Spotkanie rosyjskich turystów nie zawsze należy do przyjemnych. Wiele wskazuje jednak na to, że jesienią ścieżki naszych i ich podróżnych będą przecinać się nie tylko w Turcji. Raj Polaków chce bowiem przyciągnąć jeszcze więcej Rosjan i ma pomysł, jak to zrobić.
All inclusive w Egipcie dla Rosjan. Kraj chce przyciągnąć ich jeszcze więcej
Aż 15 proc. przychodu z turystyki w Egipcie pochodzi od podróżnych z Rosji. Kraj ten chce pozyskać jeszcze więcej turystów z tego kraju. W tym celu planują udostępnić dla nich kolejne kurorty. Jednak może to nie być takie łatwe.
W ostatnim czasie rosyjskie media alarmowały o pojawieniu się rekinów w zatoce oddalonej o zaledwie 30 kilometrów od Hurghady. Popularności temu kierunkowi nie przysporzył także wypadek łodzi podwodnej, w którym zginęli rosyjscy turyści.

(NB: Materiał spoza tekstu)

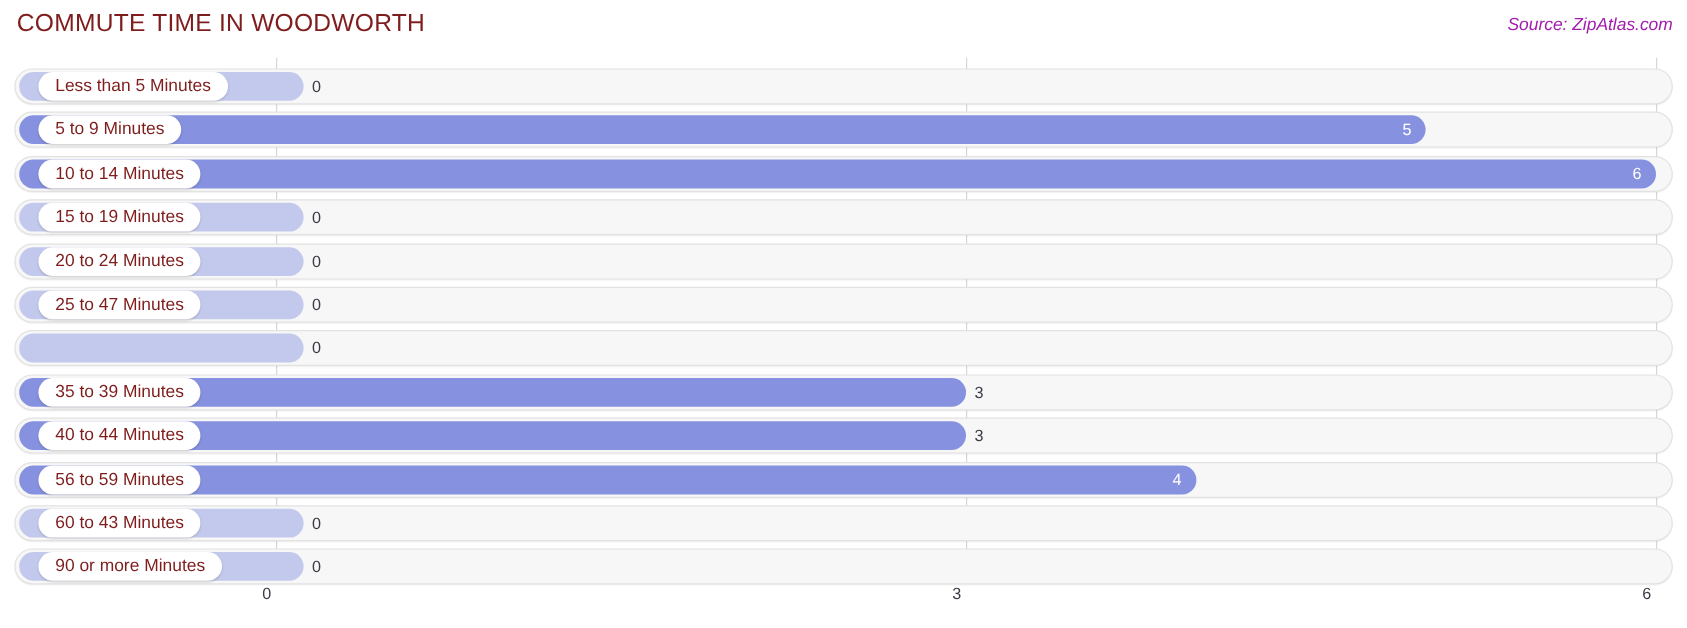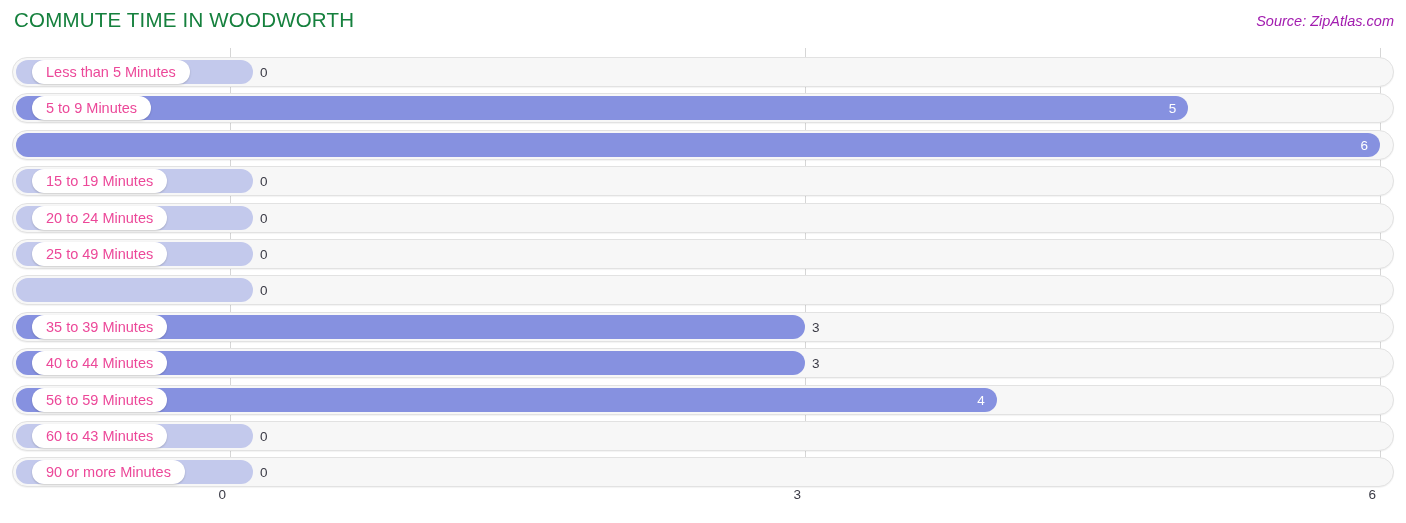--- a/index.html
+++ b/index.html
@@ -27,21 +27,21 @@
     top: 0;
     width: 1406px;
     height: 48px;
   }
   .chart-title {
     position: absolute;
     left: 14px;
     top: 8px;
     font-size: 20.5px;
     letter-spacing: 0.2px;
-    color: #15803d;
+    color: #7f1d1d;
     font-weight: 400;
     white-space: nowrap;
   }
   .source-note {
     position: absolute;
     right: 12px;
     top: 13px;
     font-size: 14.5px;
     font-style: italic;
     color: #a21caf;
@@ -134,21 +134,21 @@
     display: flex;
     align-items: center;
     padding: 0 14px;
     background: #ffffff;
     border-radius: 12px;
     box-shadow: 0 1px 2px rgba(0,0,0,0.18);
     white-space: nowrap;
   }
   .cat-pill-label {
     font-size: 14.5px;
-    color: #ec4899;
+    color: #7f1d1d;
     white-space: nowrap;
   }
 
   
   .axis {
     position: absolute;
     left: 0;
     top: 485px;
     width: 1406px;
     height: 38px;
@@ -194,20 +194,23 @@
           </div>
           <div class="cat-pill">
             <span class="cat-pill-label">5 to 9 Minutes</span>
           </div>
         </div>
         <div class="row" style="top: 81.8px;">
           <div class="track"></div>
           <div class="bar" style="width: 1364px;">
             <div class="bar-value-in">6</div>
           </div>
+          <div class="cat-pill">
+            <span class="cat-pill-label">10 to 14 Minutes</span>
+          </div>
         </div>
         <div class="row" style="top: 118.2px;">
           <div class="track"></div>
           <div class="bar zero" style="width: 237px;"></div>
           <div class="bar-value-out" style="left: 248px;">0</div>
           <div class="cat-pill">
             <span class="cat-pill-label">15 to 19 Minutes</span>
           </div>
         </div>
         <div class="row" style="top: 154.6px;">
@@ -216,21 +219,21 @@
           <div class="bar-value-out" style="left: 248px;">0</div>
           <div class="cat-pill">
             <span class="cat-pill-label">20 to 24 Minutes</span>
           </div>
         </div>
         <div class="row" style="top: 191px;">
           <div class="track"></div>
           <div class="bar zero" style="width: 237px;"></div>
           <div class="bar-value-out" style="left: 248px;">0</div>
           <div class="cat-pill">
-            <span class="cat-pill-label">25 to 49 Minutes</span>
+            <span class="cat-pill-label">25 to 47 Minutes</span>
           </div>
         </div>
         <div class="row" style="top: 227.4px;">
           <div class="track"></div>
           <div class="bar zero" style="width: 237px;"></div>
           <div class="bar-value-out" style="left: 248px;">0</div>
         </div>
         <div class="row" style="top: 263.8px;">
           <div class="track"></div>
           <div class="bar" style="width: 789px;"></div>

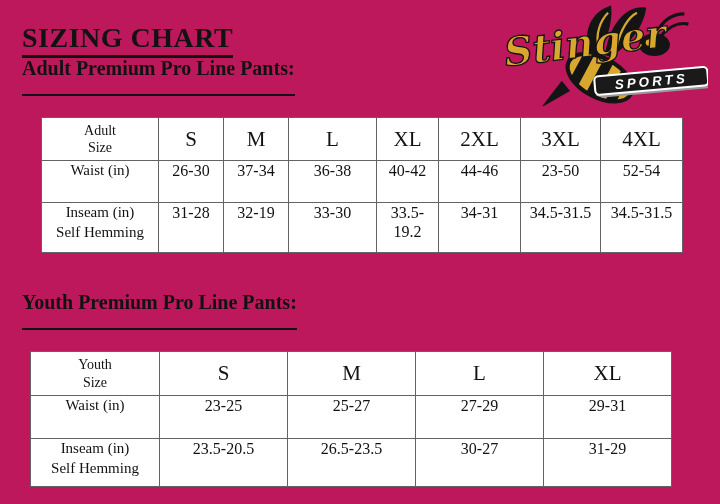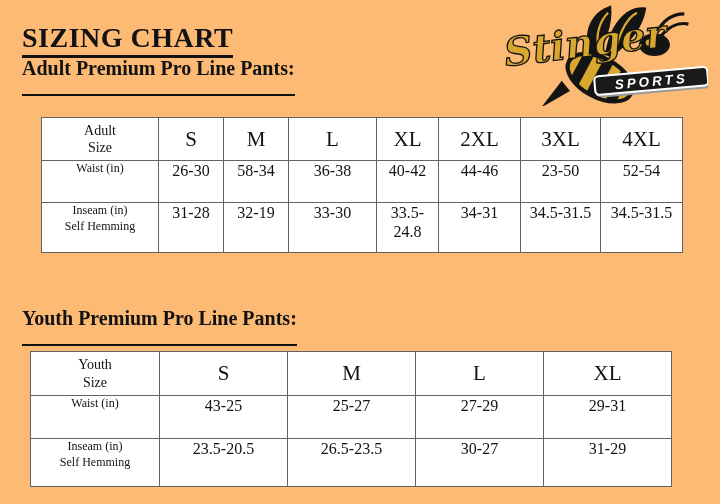--- a/index.html
+++ b/index.html
@@ -1,51 +1,51 @@
 <!DOCTYPE html>
 <html><head>
 <meta charset="utf-8">
 <style>
   html, body { margin: 0; padding: 0; background: #ffffff; }
   body { width: 720px; height: 504px; overflow: hidden;
          font-family: "Liberation Serif", serif; color: #121212; }
-  .page { position: relative; width: 720px; height: 504px; background: #fdba74; }
+  .page { position: relative; width: 720px; height: 504px; background: #be185d; }
 
   .title {
     position: absolute; left: 22px; top: 22px; margin: 0;
     font-size: 28px; font-weight: bold; letter-spacing: 0.5px;
     border-bottom: 3px solid #121212; padding-bottom: 1px;
     display: inline-block;
   }
   .section-heading {
     position: absolute; left: 22px; margin: 0;
     font-size: 20px; font-weight: bold;
     border-bottom: 2px solid #121212; padding-bottom: 14px;
     display: inline-block;
   }
   .adult-heading { top: 57px; }
-  .youth-heading { top: 307px; }
+  .youth-heading { top: 291px; }
 
   .logo { position: absolute; left: 502px; top: 2px; width: 206px; height: 104px; }
 
   table.size-table {
     position: absolute; border-collapse: collapse; table-layout: fixed;
     background: #fff;
   }
   table.size-table td {
     border: 1px solid #636363; text-align: center; padding: 0;
     overflow: hidden;
     margin-top: 15px;
   }
   .adult-table { left: 41px; top: 117px; width: 641px; }
   .youth-table { left: 30px; top: 351px; width: 641px; }
 
   td.corner-cell { font-size: 14px; line-height: 1.25; vertical-align: middle; }
   td.size-header-cell { font-size: 21px; vertical-align: middle; }
-  td.row-label-cell { font-size: 12px; line-height: 1.3; vertical-align: top; padding-top: 7px; }
+  td.row-label-cell { font-size: 15px; line-height: 1.3; vertical-align: top; padding-top: 7px; }
   td.value-cell { font-size: 16px; line-height: 1.2; vertical-align: top; padding-top: 8px; }
 
   .adult-table tr.header-row { height: 43px; }
   .adult-table tr.waist-row  { height: 42px; }
   .adult-table tr.inseam-row { height: 50px; }
   .youth-table tr.header-row { height: 44px; }
   .youth-table tr.waist-row  { height: 43px; }
   .youth-table tr.inseam-row { height: 48px; }
 </style>
 </head>
@@ -115,36 +115,36 @@
         <td class="size-header-cell">XL</td>
         <td class="size-header-cell">2XL</td>
         <td class="size-header-cell">3XL</td>
         <td class="size-header-cell">4XL</td>
       </tr>
       <tr class="waist-row">
         <td class="row-label-cell">
           <div>Waist (in)</div>
         </td>
         <td class="value-cell">26-30</td>
-        <td class="value-cell">58-34</td>
+        <td class="value-cell">37-34</td>
         <td class="value-cell">36-38</td>
         <td class="value-cell">40-42</td>
         <td class="value-cell">44-46</td>
         <td class="value-cell">23-50</td>
         <td class="value-cell">52-54</td>
       </tr>
       <tr class="inseam-row">
         <td class="row-label-cell">
           <div>Inseam (in)</div>
           <div>Self Hemming</div>
         </td>
         <td class="value-cell">31-28</td>
         <td class="value-cell">32-19</td>
         <td class="value-cell">33-30</td>
-        <td class="value-cell">33.5-24.8</td>
+        <td class="value-cell">33.5-19.2</td>
         <td class="value-cell">34-31</td>
         <td class="value-cell">34.5-31.5</td>
         <td class="value-cell">34.5-31.5</td>
       </tr>
     </tbody>
   </table>
 
   <h2 class="section-heading youth-heading">Youth Premium Pro Line Pants:</h2>
 
   <table class="size-table youth-table">
@@ -163,21 +163,21 @@
         </td>
         <td class="size-header-cell">S</td>
         <td class="size-header-cell">M</td>
         <td class="size-header-cell">L</td>
         <td class="size-header-cell">XL</td>
       </tr>
       <tr class="waist-row">
         <td class="row-label-cell">
           <div>Waist (in)</div>
         </td>
-        <td class="value-cell">43-25</td>
+        <td class="value-cell">23-25</td>
         <td class="value-cell">25-27</td>
         <td class="value-cell">27-29</td>
         <td class="value-cell">29-31</td>
       </tr>
       <tr class="inseam-row">
         <td class="row-label-cell">
           <div>Inseam (in)</div>
           <div>Self Hemming</div>
         </td>
         <td class="value-cell">23.5-20.5</td>

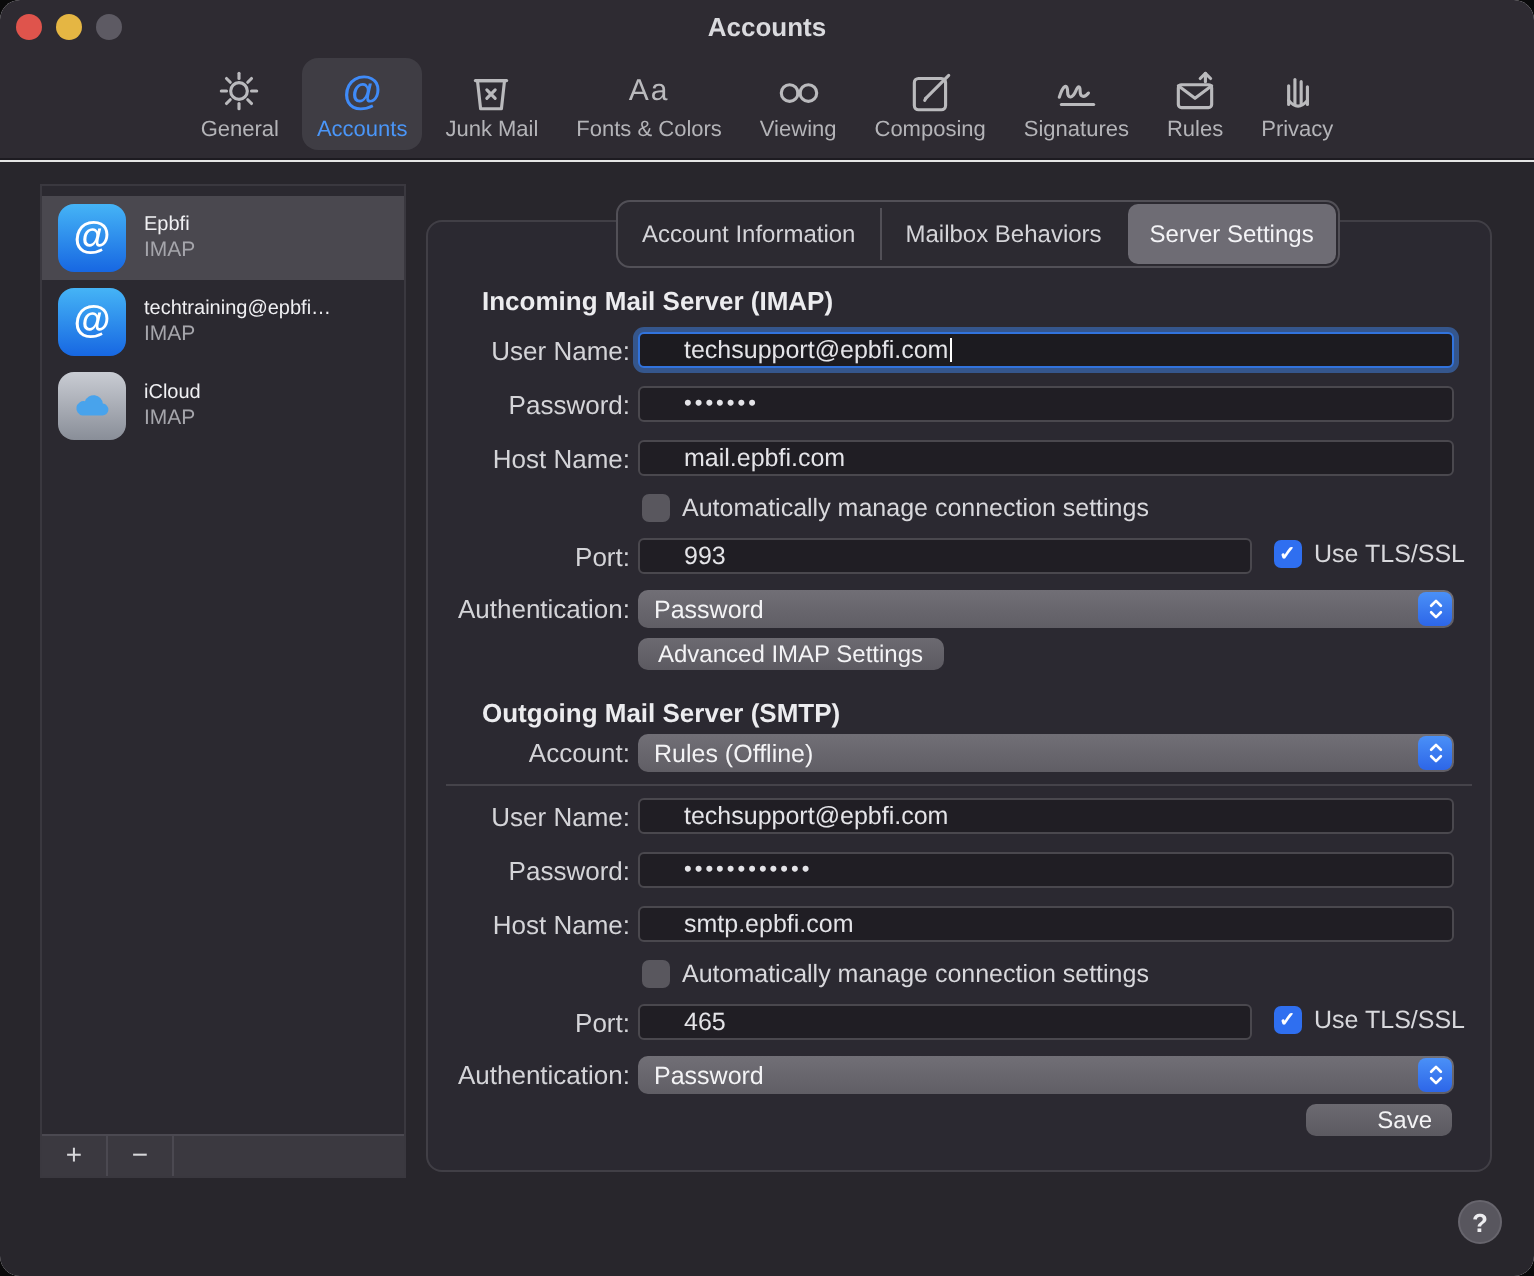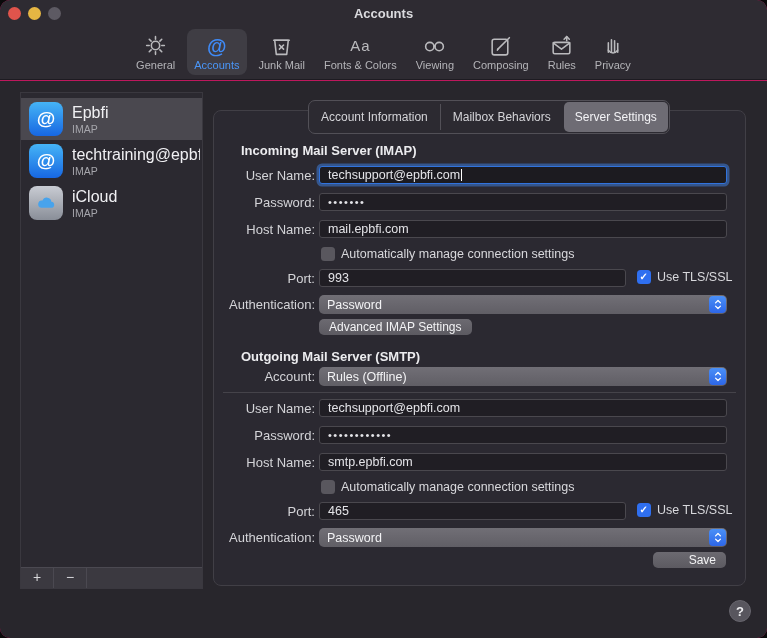--- a/index.html
+++ b/index.html
@@ -1,17 +1,17 @@
 <!DOCTYPE html>
 <html><head>
 <meta charset="utf-8">
 <style>
   html,body{margin:0;padding:0;background:#0a0a0b;}
   *{box-sizing:border-box;}
-  .window{position:relative;width:767px;height:638px;background:#be185d;border-radius:10px;overflow:hidden;
+  .window{position:relative;width:767px;height:638px;background:#e5e5e5;border-radius:10px;overflow:hidden;
           font-family:"Liberation Sans",sans-serif;-webkit-font-smoothing:antialiased;}
   
   .titlebar{position:absolute;top:0;left:0;right:0;height:28px;background:#2e2b32;}
   .tl{position:absolute;top:7px;width:13px;height:13px;border-radius:50%;}
   .tl-close{left:8px;background:#df544c;}
   .tl-min{left:28px;background:#e5b643;}
   .tl-zoom{left:48px;background:#5d5a63;}
   .wtitle{position:absolute;top:6px;left:0;right:0;text-align:center;font-size:13px;font-weight:bold;color:#dadade;}
   
   .toolbar{position:absolute;top:28px;left:0;right:0;height:52px;background:#2e2b32;border-bottom:1px solid #1d1b21;
@@ -29,36 +29,36 @@
   
   .sidebox{position:absolute;left:20px;top:11px;width:183px;height:497px;background:#2b2930;border:1px solid #3a383f;}
   .srows{position:absolute;top:5px;left:0;right:0;}
   .srow{height:42px;display:flex;align-items:center;}
   .srow.sel{background:#4a484f;}
   .sicon{width:34px;height:34px;border-radius:8px;margin-left:8px;flex:0 0 34px;
          display:flex;align-items:center;justify-content:center;}
   .aticon{background:linear-gradient(#45b4f6,#1767e2);color:#fff;font-size:19px;font-weight:bold;}
   .cloudicon{background:linear-gradient(#c9ccd3,#898e98);}
   .stext{margin-left:9px;display:flex;flex-direction:column;overflow:hidden;}
-  .sname{font-size:16px;color:#f0f0f3;white-space:nowrap;overflow:hidden;max-width:128px;}
+  .sname{font-size:10px;color:#f0f0f3;white-space:nowrap;overflow:hidden;max-width:128px;}
   .sproto{font-size:10.5px;color:#a5a5ab;margin-top:1px;}
   .listbar{position:absolute;left:0;right:0;bottom:0;height:21px;background:#3b3940;border-top:1px solid #4b4951;display:flex;}
   .lbtn{width:33px;border-right:1px solid #4b4951;color:#d7d7da;font-size:14px;line-height:19px;text-align:center;}
   
   .tabs{position:absolute;left:308px;top:19px;height:34px;display:flex;background:#2c2a31;border:1px solid #525057;
         border-radius:7px;z-index:5;align-items:stretch;}
   .tseg{font-size:12px;color:#d4d4d8;padding:0 12px;display:flex;align-items:center;white-space:nowrap;}
   .tseg.sel{background:#6e6c74;border-radius:5px;margin:1px;color:#f3f3f6;padding:4px 11px;}
   .tsep{width:1px;background:#525057;margin:3px 0;}
   
   .panel{position:absolute;left:213px;top:29px;width:533px;height:476px;border:1px solid #413f46;border-radius:8px;background:#2b2931;}
   .sect{position:absolute;font-size:13px;font-weight:bold;color:#ececef;white-space:nowrap;}
   .flbl{position:absolute;width:101px;text-align:right;font-size:13px;color:#d4d4d8;line-height:16px;white-space:nowrap;}
   .tf{position:absolute;left:105px;width:408px;height:18px;background:#201e24;border:1px solid #4a484e;border-radius:3px;
-      font-size:12.5px;color:#e4e4e8;display:flex;align-items:center;padding:0 8px;white-space:nowrap;}
+      font-size:12.5px;color:#e4e4e8;display:flex;align-items:center;padding:0 22px;white-space:nowrap;}
   .tf.focus{border-color:#3173dd;box-shadow:0 0 0 2.5px rgba(64,131,231,.5);background:#1c1b20;}
   .cursor{display:inline-block;width:1px;height:12px;background:#fff;margin-left:1px;}
   .mask{font-size:11px;letter-spacing:1.5px;}
   .cb{position:absolute;width:14px;height:14px;border-radius:3.5px;background:#59575e;}
   .cb.on{background:#2f6ff0;}
   .cb.on::after{content:"✓";color:#fff;font-size:10px;font-weight:bold;position:absolute;left:2.5px;top:0.5px;}
   .cblbl{position:absolute;font-size:12.5px;color:#d8d8dc;line-height:14px;white-space:nowrap;}
   .dd{position:absolute;left:105px;width:408px;height:19px;border-radius:5px;background:linear-gradient(#716f76,#605e65);
       display:flex;align-items:center;font-size:12.5px;color:#f3f3f5;padding-left:8px;}
   .ddcap{position:absolute;right:1px;top:1px;width:17px;height:17px;border-radius:4px;
@@ -135,20 +135,29 @@
     </div>
     <div class="titem">
       <span class="ticon">
         <svg width="25" height="25" viewBox="0 0 24 24">
             <rect x="4" y="6" width="15" height="15" rx="2"></rect>
             <line x1="9.5" y1="15.5" x2="20.5" y2="4.5"></line>
             <line x1="9.5" y1="15.5" x2="9" y2="16.5"></line>
           </svg>
       </span>
       <span class="tlabel">Composing</span>
+    </div>
+    <div class="titem">
+      <span class="ticon">
+        <svg width="25" height="25" viewBox="0 0 24 24">
+            <path d="M3.5 15 C5.5 8.5 7.5 8.5 7.5 12.5 C7.5 16 10 15.5 11.5 11.8 C12.5 9.3 13.5 9.3 13.5 12 C13.5 15 15.5 15.5 17.5 13"></path>
+            <line x1="4.5" y1="18.5" x2="20" y2="18.5"></line>
+          </svg>
+      </span>
+      <span class="tlabel">Signatures</span>
     </div>
     <div class="titem">
       <span class="ticon">
         <svg width="25" height="25" viewBox="0 0 24 24">
             <rect x="4" y="9" width="16" height="11" rx="1.5"></rect>
             <path d="M4 9.5 L12 15.5 L20 9.5"></path>
             <path d="M14.5 6 L17 3.5 L19.5 6"></path>
             <line x1="17" y1="3.5" x2="17" y2="7.5"></line>
           </svg>
       </span>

Żeby zapewnić bezpieczeństwo podróżnym, Egipt miał wyrazić gotowość na kontrolę ze strony rosyjskich władz. Takie informacje przekazała rosyjska agencja TASS. W kraju odbyły się też wewnętrzne kontrole, których efektem było zamknięcie sześciu hoteli.
Rosjanie ruszają na jesienne wyjazdy. Turcja tanieje, ale to przed inną ambasadą stoją kolejki
Mimo starań ze strony Egiptu to nie oni mogą być głównym wyborem Rosjan podczas tegorocznego sezonu jesiennego. Runews24.ru donosi, że wyraźnie spadły ceny biletów lotniczych do Turcji, co może napędzić tam ruch. W październiku i listopadzie bilet w jedną stronę mogą kupić za ok. 5,5 tys. rubli, czyli ok. 240 zł.
Innym bardzo popularnym kierunkiem tej jesieni wśród Rosjan może być Japonia. W kraju kwitnącej wiśni właśnie rozpoczyna się sezon Momiji. Miano to odnosi się dosłownie do czerwieniących się w październiku i listopadzie liści klonu.
Jesień w Japonii potrafi być bardzo malownicza, a Rosjanie chcą jej osobiście doświadczyć. Zainteresowanie podróżą do tego kraju ma być tak duże, że przed japońską ambasadą podobno ustawiają się długie kolejki osób chętnych do złożenia wniosku o wizę.